(Task to carry out) Leaving out every picture, output the records below exactly as they are.

Dataset Start Marker

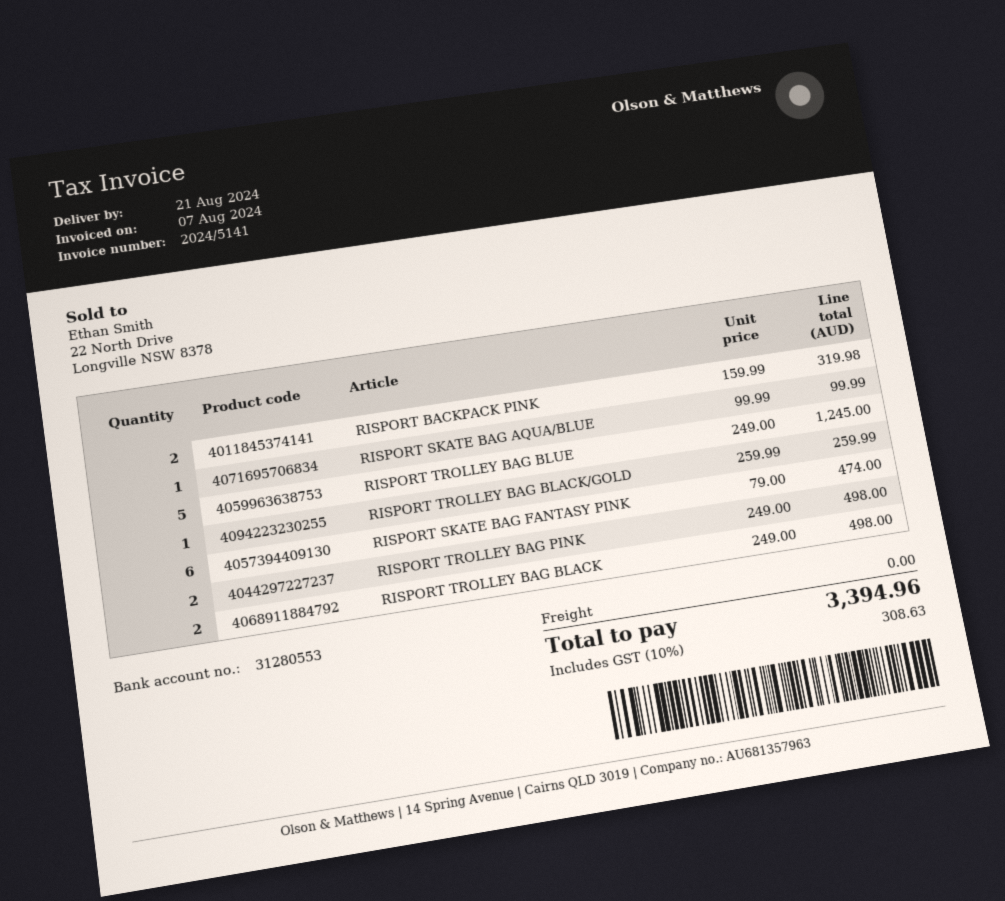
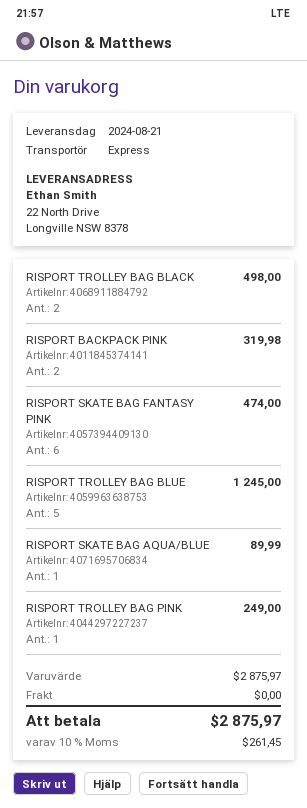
RISPORT SKATE BAG AQUA/BLUE: 1 for 99.99 -> 1 for 89.99
RISPORT TROLLEY BAG BLACK/GOLD: 1 for 259.99 -> none
RISPORT TROLLEY BAG PINK: 2 for 498.00 -> 1 for 249.00
tax: 10% = 308.63 -> 10% = 261.45
total: 3394.96 -> 2875.97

Dataset End Marker

(Solution to this exercise)
RISPORT SKATE BAG AQUA/BLUE: 1 for 99.99 -> 1 for 89.99
RISPORT TROLLEY BAG BLACK/GOLD: 1 for 259.99 -> none
RISPORT TROLLEY BAG PINK: 2 for 498.00 -> 1 for 249.00
tax: 10% = 308.63 -> 10% = 261.45
total: 3394.96 -> 2875.97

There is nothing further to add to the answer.